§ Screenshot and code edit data
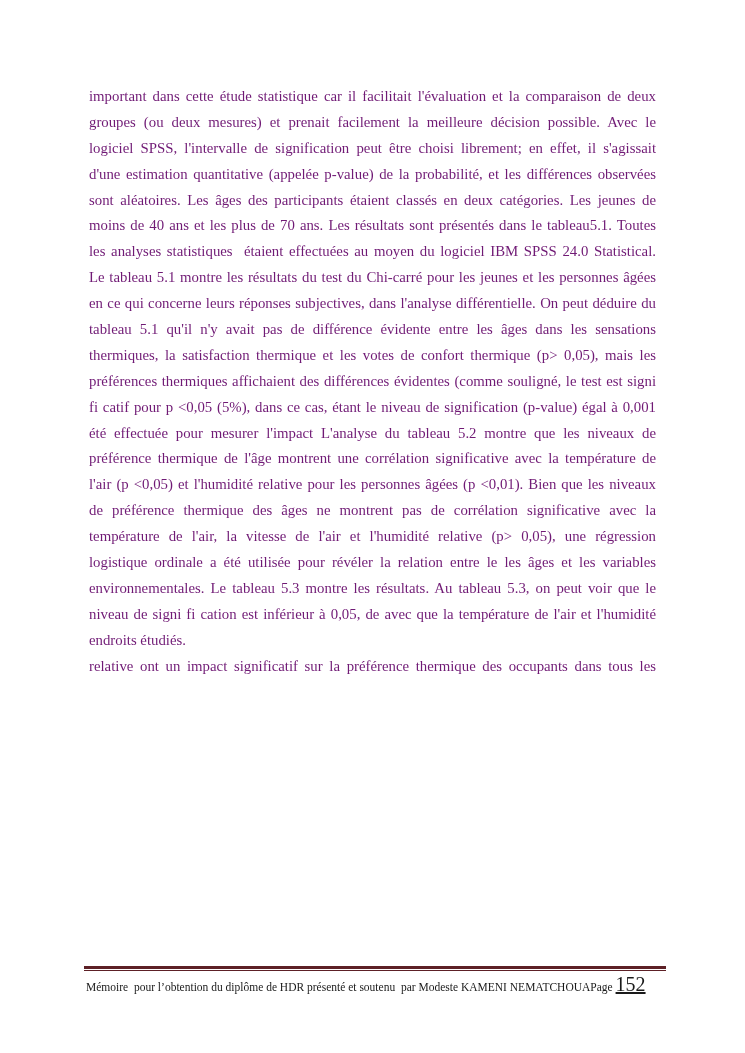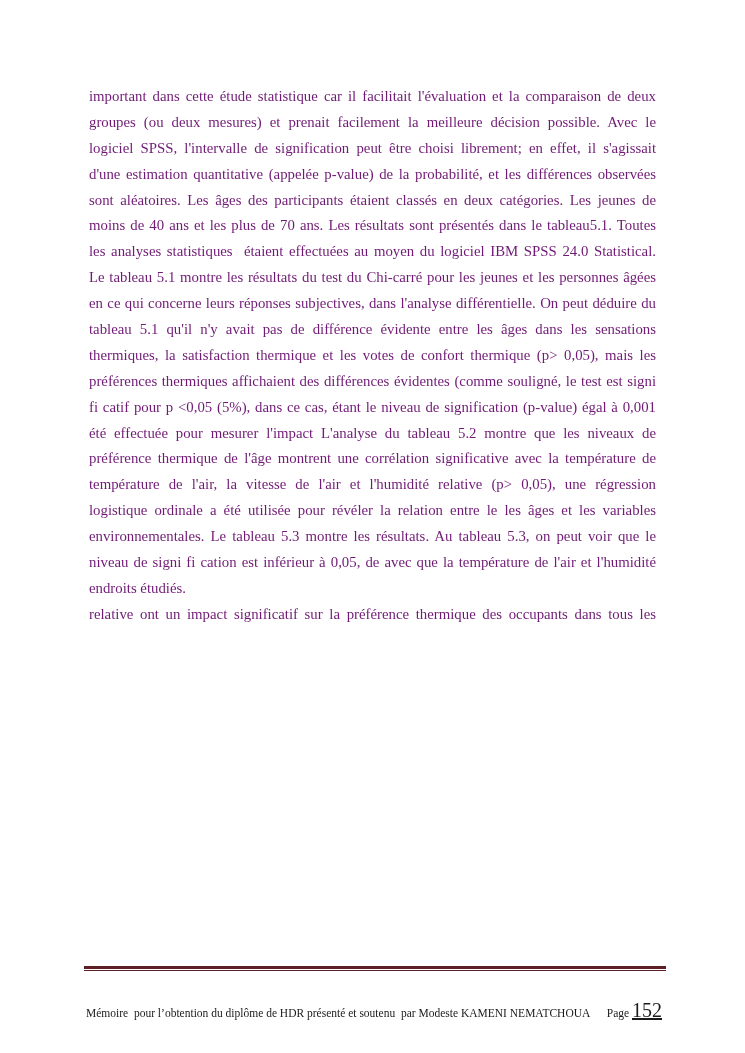"l'air (p <0,05) et l'humidité" div.line { html: none -> <div>l'air (p &lt;0,05) et l'humidité relative pour les personnes âgées (p &lt;0,01). Bien que les niveaux</div> }
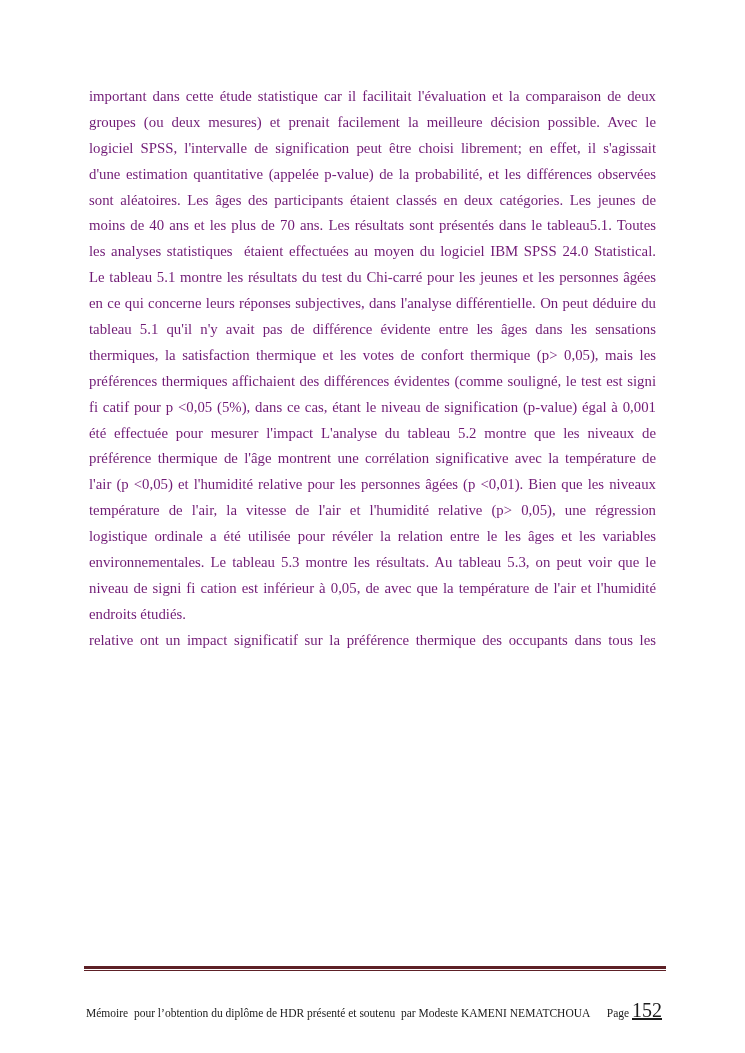"de préférence thermique des âges" div.line { html: none -> <div>de préférence thermique des âges ne montrent pas de corrélation significative avec la</div> }
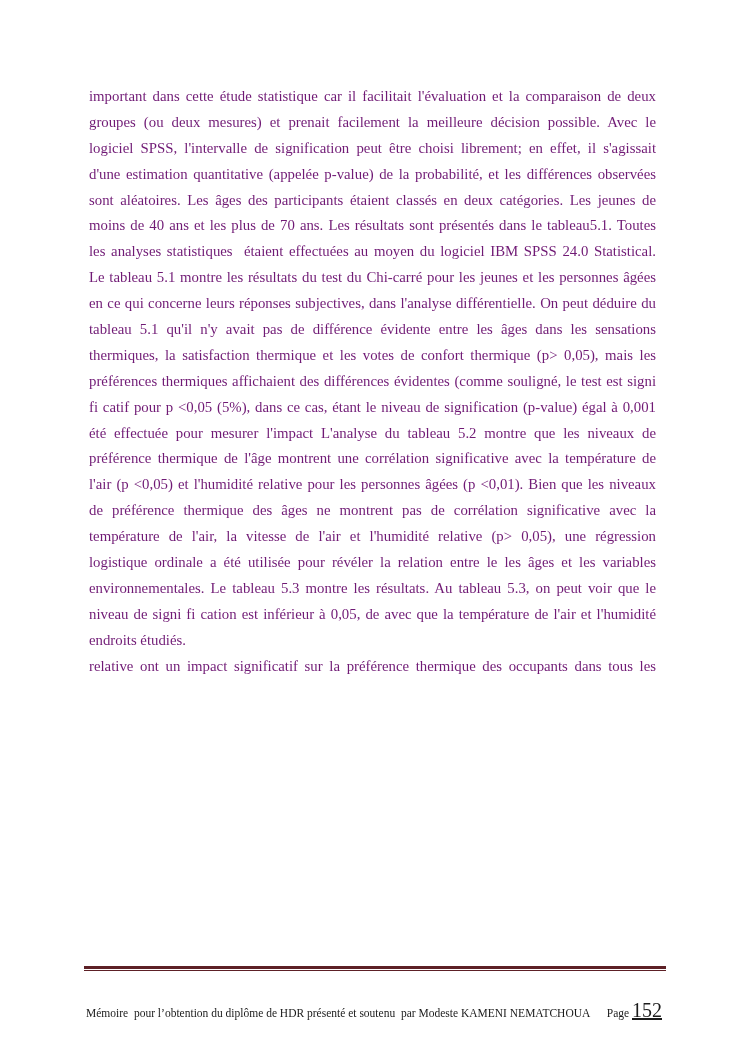"Mémoire pour l’obtention du diplôme" .footer-text { justify-content: space-between -> flex-start; top: 999px -> 973px }
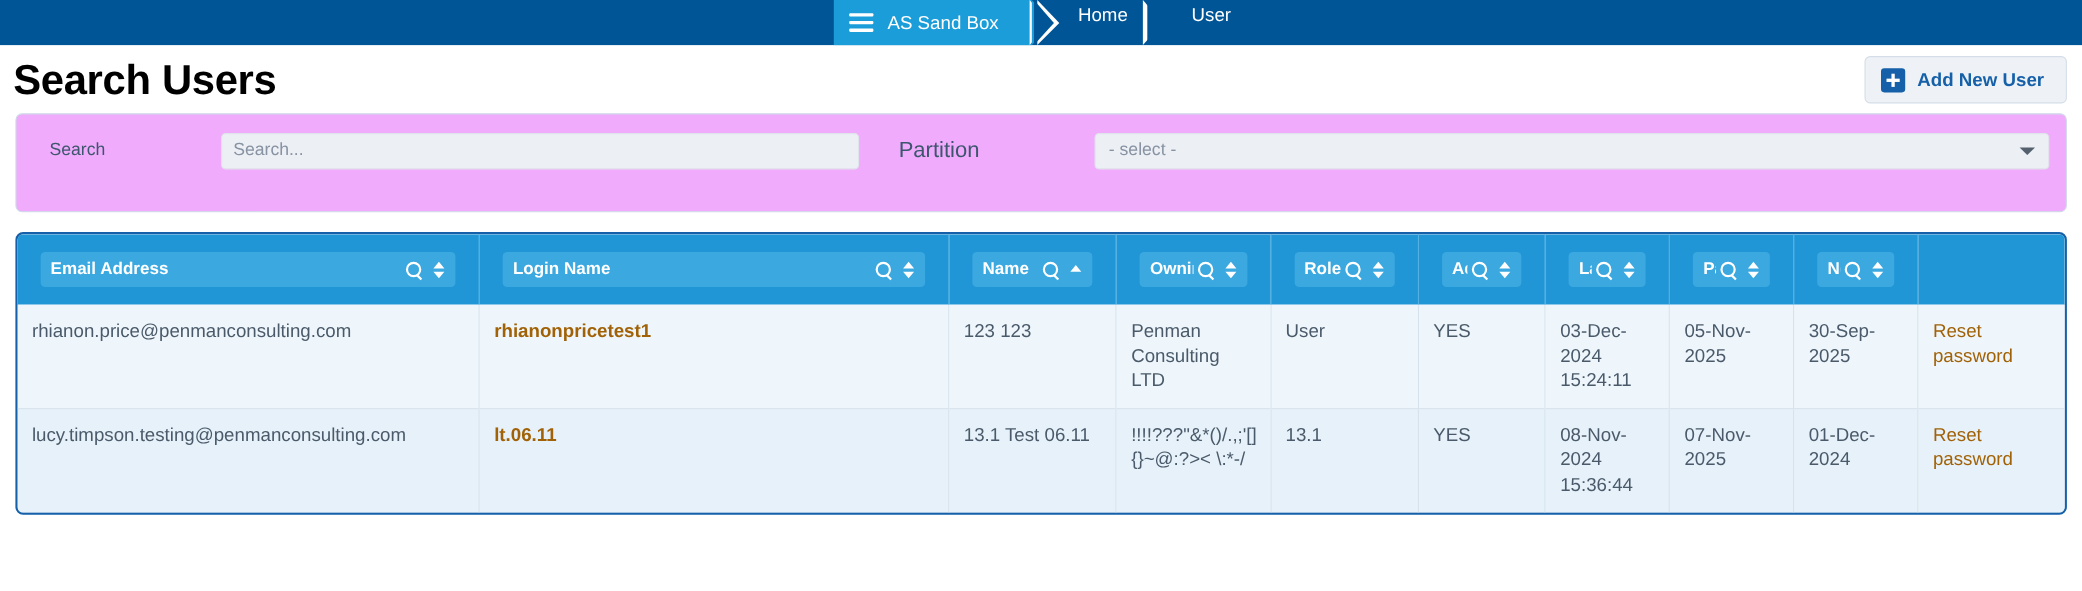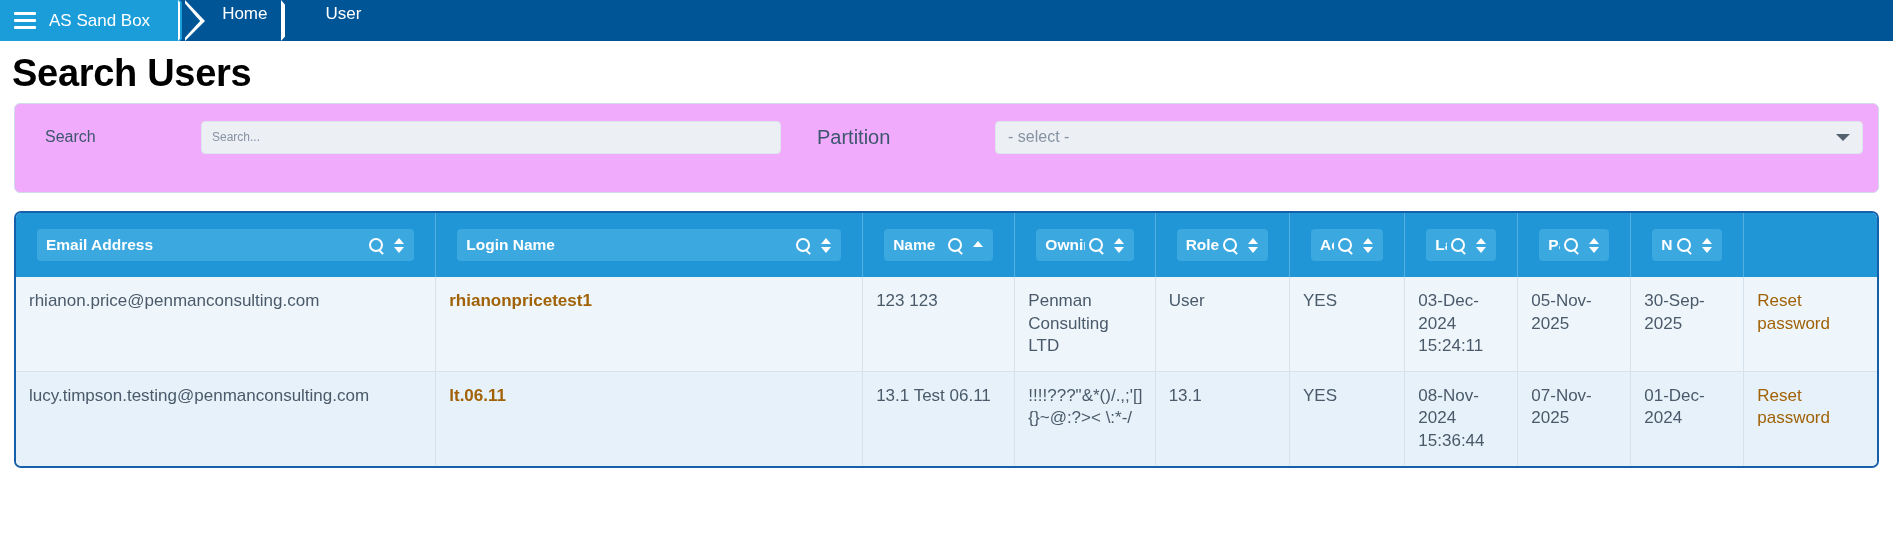"AS Sand Box" .topbar { justify-content: none -> center }
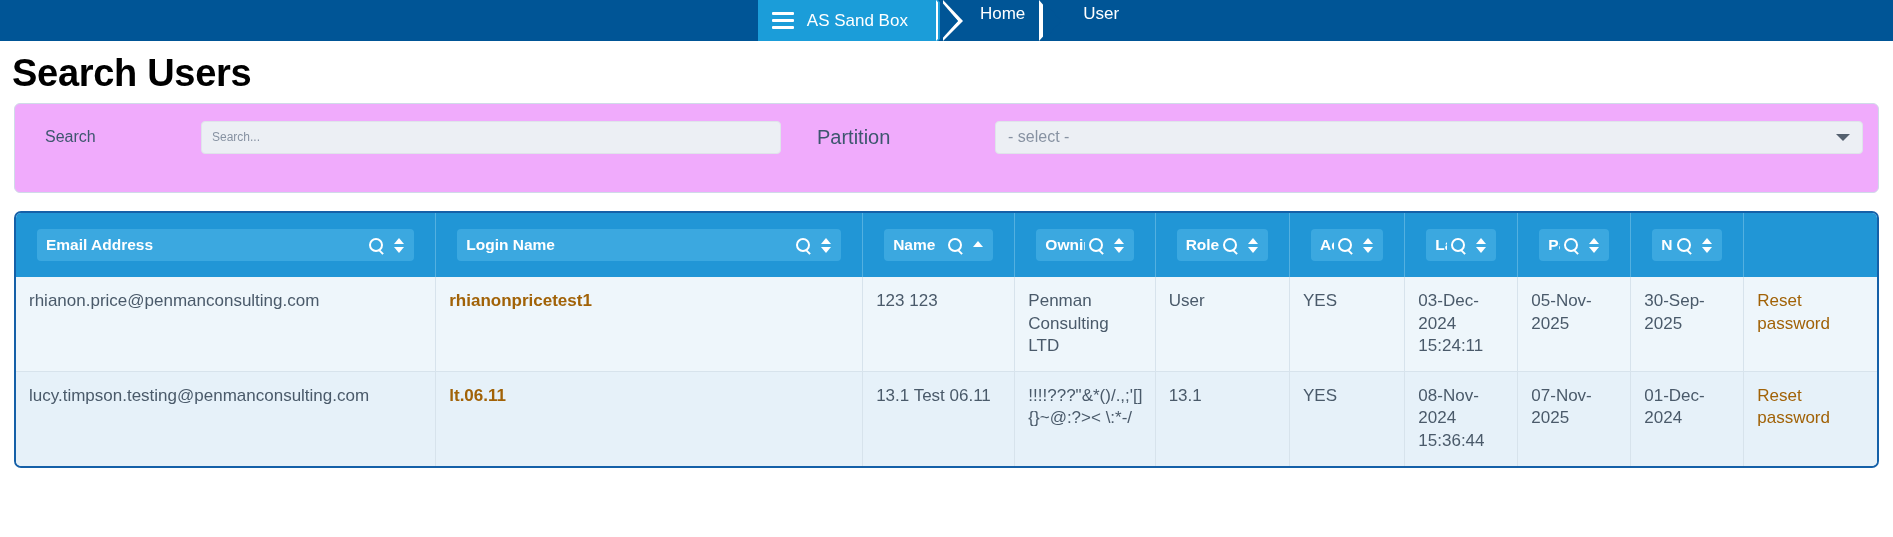"Add New User" div.add-btn { html: none -> <div> <span></span> <span>Add New User</span> </div> }
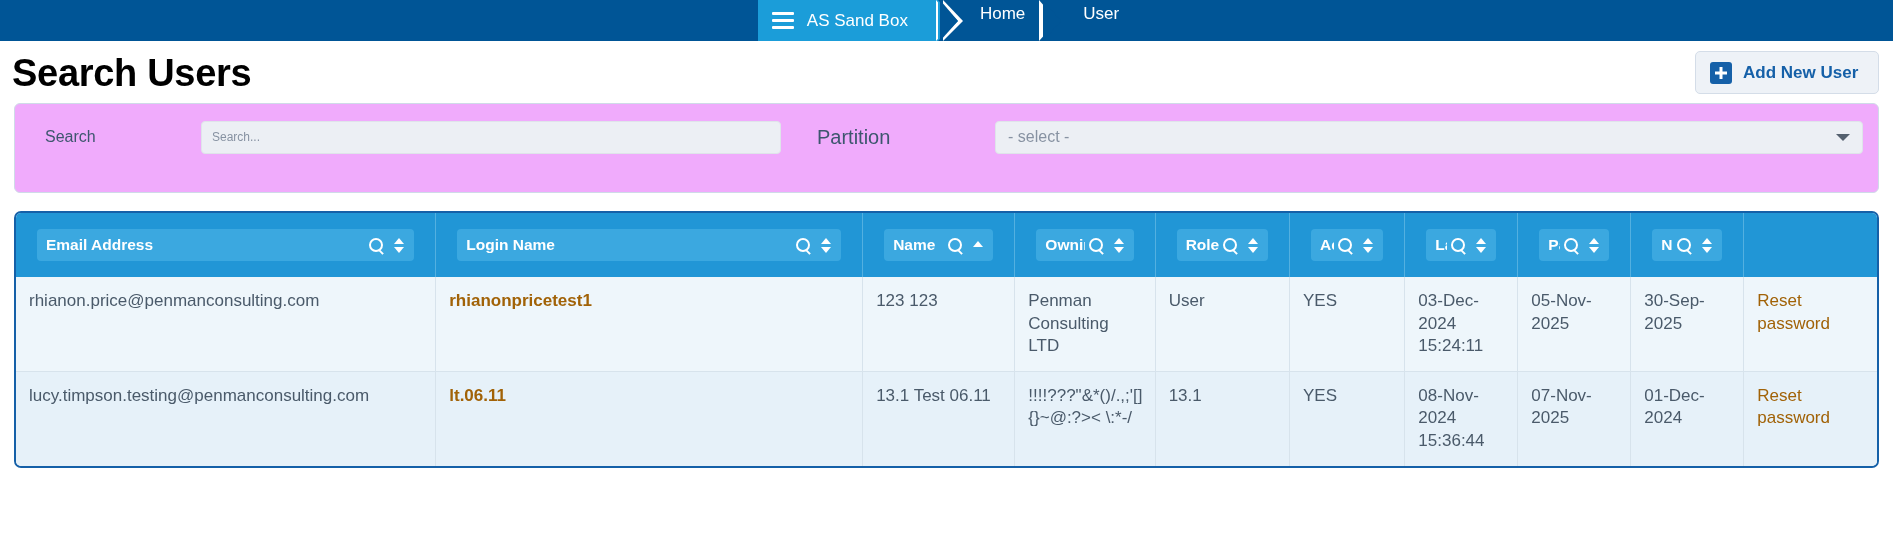"Search..." .search-input { font-size: 12px -> 16px }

§ Task instructions
Above are the records; repeat them all exactly, without the pictures.

§ Solution to this problem
"l'air (p <0,05) et l'humidité" div.line { html: none -> <div>l'air (p &lt;0,05) et l'humidité relative pour les personnes âgées (p &lt;0,01). Bien que les niveaux</div> }
"de préférence thermique des âges" div.line { html: none -> <div>de préférence thermique des âges ne montrent pas de corrélation significative avec la</div> }
"Mémoire pour l’obtention du diplôme" .footer-text { justify-content: space-between -> flex-start; top: 999px -> 973px }
"AS Sand Box" .topbar { justify-content: none -> center }
"Add New User" div.add-btn { html: none -> <div> <span></span> <span>Add New User</span> </div> }
"Search..." .search-input { font-size: 12px -> 16px }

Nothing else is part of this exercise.